La ville d’Annecy est au cœur d’une controverse judiciaire et médiatique. Selon une enquête conjointe de Reporters sans frontières (RSF) et de l’hebdomadaire L’Essor Savoyard, plusieurs responsables de la mairie auraient tenté d’étouffer un témoignage accablant pour l’un de leurs élus. Ce témoignage, publié dans un hebdomadaire local, met en cause le premier adjoint au maire d’Annecy, Anthony Granger, pour des faits de viol.
D’après les investigations, des collaborateurs de la municipalité auraient acheté en nombre les exemplaires du journal dès sa parution, dans le but d’en épuiser les stocks et d’empêcher la diffusion des accusations. Une pratique qualifiée de « dévalisage » des points de vente par les enquêteurs. L’affaire est décrite comme « un mauvais polar » par les journalistes, tant les méthodes évoquées rappellent des scénarios de fiction.
Des achats massifs pour faire disparaître le journal
L’enquête de RSF et de L’Essor Savoyard détaille les modalités présumées de cette opération. Des émissaires de la mairie auraient sillonné les kiosques et les distributeurs de la ville pour acquérir le plus grand nombre possible d’exemplaires du numéro incriminé. L’objectif, selon les témoignages recueillis, était de réduire au maximum la visibilité du récit de la victime présumée, qui accusait Anthony Granger de viol.
Aucune confirmation officielle de la part de l’intéressé ou de la municipalité n’a été apportée à ce stade. Anthony Granger, premier adjoint au maire, n’a pas répondu publiquement aux accusations. La mairie d’Annecy, contactée par les enquêteurs, n’a pas fourni de commentaire substantiel sur les faits reprochés.
Un précédent qui interroge
Cette affaire n’est pas la première à susciter des interrogations sur les relations entre le pouvoir local et la presse à Annecy. Le fait qu’une collectivité puisse utiliser des deniers publics ou des ressources humaines pour neutraliser une information sensible pose la question de la liberté de la presse et de l’indépendance éditoriale.
L’enquête de RSF, organisation internationale de défense des droits des journalistes, et de L’Essor Savoyard, titre de la presse régionale, a été rendue publique après plusieurs semaines de travail. Les deux médias affirment avoir recueilli des témoignages directs de vendeurs de presse et de témoins des achats massifs.

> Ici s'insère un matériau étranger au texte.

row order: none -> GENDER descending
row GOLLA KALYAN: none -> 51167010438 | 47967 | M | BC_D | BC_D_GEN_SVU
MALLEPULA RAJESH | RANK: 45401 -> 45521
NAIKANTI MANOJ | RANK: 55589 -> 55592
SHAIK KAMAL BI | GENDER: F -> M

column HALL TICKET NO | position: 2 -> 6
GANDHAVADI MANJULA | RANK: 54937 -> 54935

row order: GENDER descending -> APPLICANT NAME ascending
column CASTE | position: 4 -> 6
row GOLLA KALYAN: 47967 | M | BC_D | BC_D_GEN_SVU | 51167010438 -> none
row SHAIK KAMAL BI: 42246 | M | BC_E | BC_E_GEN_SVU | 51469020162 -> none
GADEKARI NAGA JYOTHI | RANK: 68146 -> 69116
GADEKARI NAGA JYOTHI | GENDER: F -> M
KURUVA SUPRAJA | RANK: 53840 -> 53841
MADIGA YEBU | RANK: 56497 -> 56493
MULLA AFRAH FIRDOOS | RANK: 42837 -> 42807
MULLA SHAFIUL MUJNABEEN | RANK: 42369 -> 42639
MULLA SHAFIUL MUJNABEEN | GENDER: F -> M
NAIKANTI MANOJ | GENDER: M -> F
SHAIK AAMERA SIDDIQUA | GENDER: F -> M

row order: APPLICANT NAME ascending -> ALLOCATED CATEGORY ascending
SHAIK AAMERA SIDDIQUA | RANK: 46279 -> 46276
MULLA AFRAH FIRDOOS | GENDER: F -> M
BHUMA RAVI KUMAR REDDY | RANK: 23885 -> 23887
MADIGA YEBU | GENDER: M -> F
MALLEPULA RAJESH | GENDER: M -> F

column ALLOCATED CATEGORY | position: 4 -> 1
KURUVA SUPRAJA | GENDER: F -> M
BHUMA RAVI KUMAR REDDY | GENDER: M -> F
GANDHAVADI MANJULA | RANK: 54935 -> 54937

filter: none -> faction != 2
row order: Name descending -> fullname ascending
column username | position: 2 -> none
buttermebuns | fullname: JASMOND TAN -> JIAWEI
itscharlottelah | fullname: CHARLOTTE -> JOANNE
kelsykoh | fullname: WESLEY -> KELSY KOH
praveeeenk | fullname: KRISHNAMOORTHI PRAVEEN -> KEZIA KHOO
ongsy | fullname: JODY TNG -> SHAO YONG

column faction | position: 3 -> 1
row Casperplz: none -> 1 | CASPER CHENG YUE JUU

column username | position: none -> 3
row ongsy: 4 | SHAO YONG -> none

Un élu au cœur de la tourmente
Anthony Granger, qui occupe le poste de premier adjoint au maire d’Annecy depuis plusieurs années, se retrouve désormais au centre de ce que certains appellent une tentative de censure. Le témoignage publié par l’hebdomadaire local mettait en cause sa conduite lors d’un événement privé, sans que le journal n’ait pu obtenir de réaction de sa part avant la parution. L’accusation de viol, si elle devait être confirmée par la justice, plongerait la municipalité dans une crise politique majeure.
Pour l’heure, aucune plainte officielle n’a été déposée, mais la diffusion de l’enquête de RSF et de L’Essor Savoyard relance le débat sur le traitement des violences sexuelles par les institutions locales. Les enquêteurs appellent les autorités à faire toute la lumière sur ces agissements présumés, afin de déterminer si des fonctionnaires ou élus ont outrepassé leurs prérogatives pour entraver la circulation de l’information.